My 50th birthday coincided with my first visit to Italy a few months ago. I was a fan before, but when I lived in Seattle in the early ’90s, I never really had the chance to explore the country. A few international trips to Europe over the years just proved to be so time-consuming I never got to really take in the enchantment of the land of the rising sun.
I never imagined I’d have the chance to visit Italy, a place I’d always wanted to visit before. Traveling around the world, I’ve been blessed to have never experienced a culture shock, but there has been some brutal race against time. The amount of time I had to find the perfect friends was exhausting. But, thanks to my friends, Instagram and a quiet Facebook group of local friends, a whole new reality of traveling Italy opened up for me.
I started out very strongly drawn to Italy and Antica Comerica, a rare restaurant with a black-lacquered table and black tablecloths (especially on a Wednesday night). It’s operated by a group of Italians who live, eat and live off the land of Puglia. There was an unexpected juxtaposition in the dining room of the restaurant: at the end of the table was a whole rack of lamb, and the waitress was cooking large pots of pasta on the grill in front of my eyes. Each plate I took off was perfect — the salt crusts, the creamy sauces, the perfectly cooked meat — and cooked perfectly to my liking, even without an immersion circulator. For a country that isn’t terribly known for its meat-centric dishes, I was really impressed. And they had cooked this food with so much tenderness — literally.
After my meal, I was blown away by the depth of knowledge from the hotel staff about the area of Puglia and Italy itself. I just couldn’t believe I was at a place where locals were so welcoming. Here, I didn’t have to use technology to get around — locals are just that wonderful.
I also started to see the challenges of being self-reliant in Italy. I’m surrounded by wonderful things, beautiful architecture, and people from different cultures. With an Instagram account full of photos of gorgeous architecture, wonderful food and nice people, I’m always on the hunt for something, somewhere, that has meaning to me. And I felt very lost when I arrived in Positano for the first time in the southeastern part of Italy. Positano has a rich history dating back to the 14th century and I wondered if perhaps I’d found it without ever seeking it out.
What helped was the local server at the restaurant where I ate that day. Just as with my trip to Puglia, she recommended that I meet a man who has his own home and vineyard, and he happened to have his business and home nearby. It was very easy to join his growing community of friends and business associates.
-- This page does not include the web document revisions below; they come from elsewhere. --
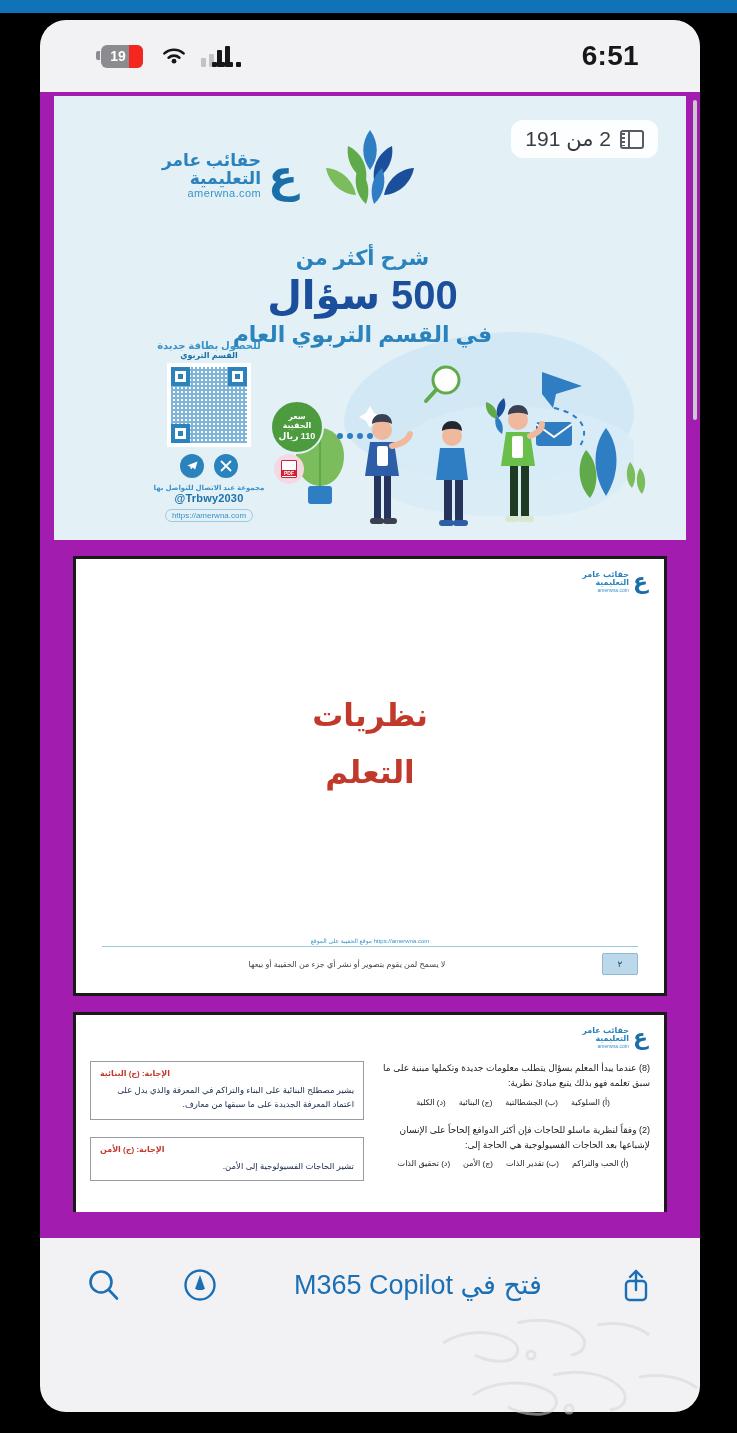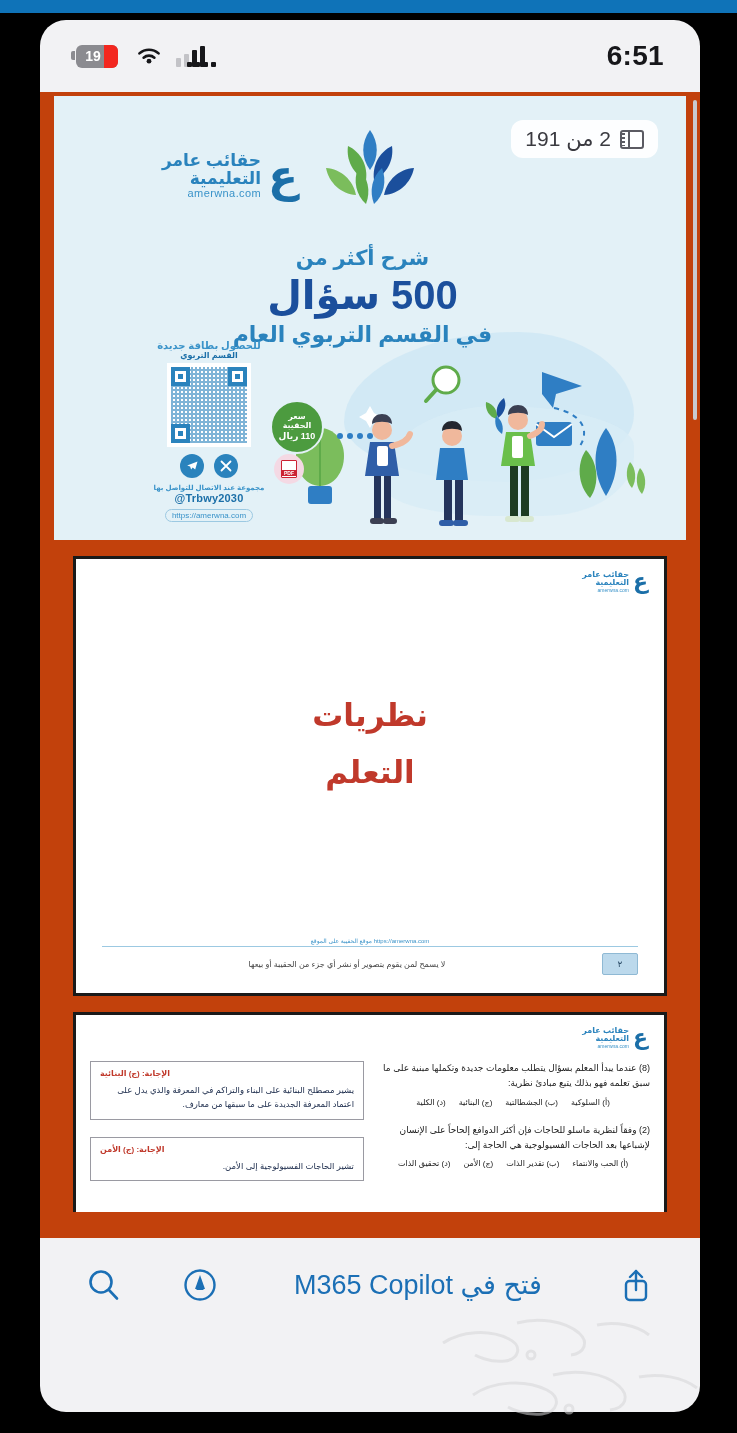"19" .statusbar { padding: 0 36px -> 0 61px }
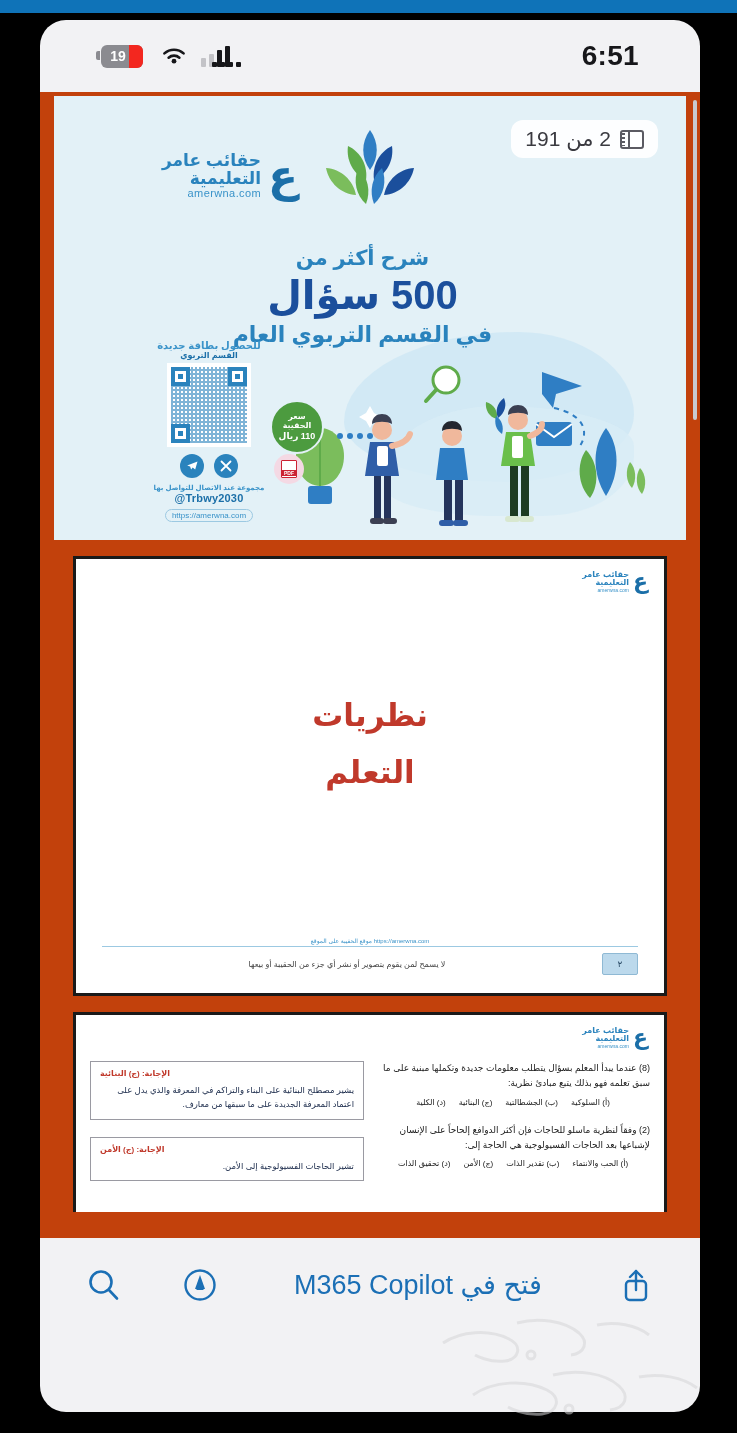"2 من 191" .docarea { background: #c2410c -> #a21caf }
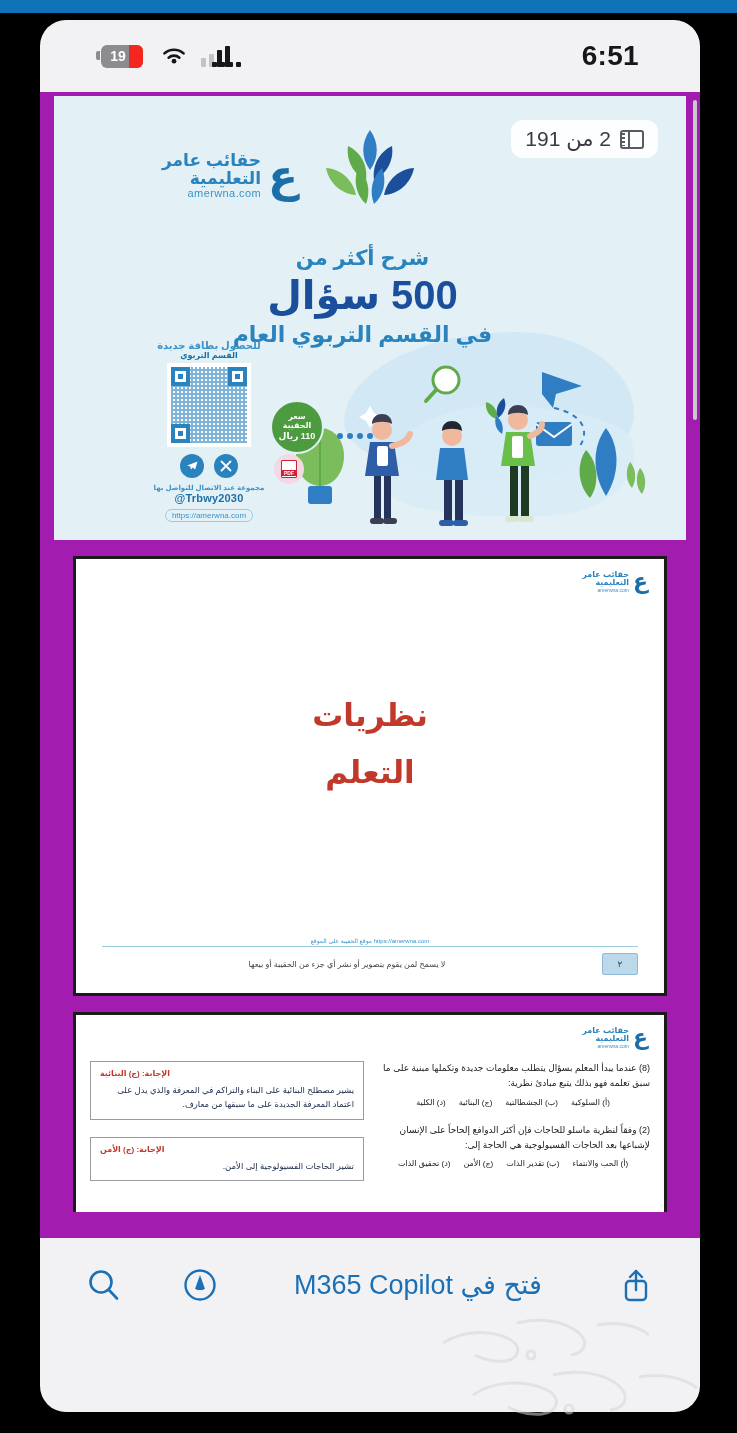"(أ) الحب والانتماء" span { text: والانتماء -> والتراكم }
The other day, I sat in a room full of strangers in Rome at a time when I was hurting because my grandfather had recently passed away. I knew I would be embraced with kindness, but it was still overwhelming.
And that’s something Italy does very well. Getting started and finding real friends, even in Rome, takes patience and effort. I’m still actively searching, and hoping I’ll be able to see more of the breathtaking Italian countryside.
On my last day in Italy, I was planning to go to an aria, a popular lunchtime opera at the Teatro dell’Opera, called Pavane. My companion, an Italian and now a wonderful friend, took me to the wrong venue. We ended up at an underground car park, parked in front of a crowded and strange concert by the brass players. We were so confused and disoriented at first.
It was amazing to see the mood shift completely. Our Italian guide, who could barely speak English, said with a pure smile, “Shmago.” “I’ll take you!”
After a few moments of confusion, the brass players started to play, and music seemed to move us all through our sorrow. Everyone was dressed up, very stylishly, for the summer on a beautiful day. As I watched them play, I felt a strong connection to this place, of a place of soul and unique beauty.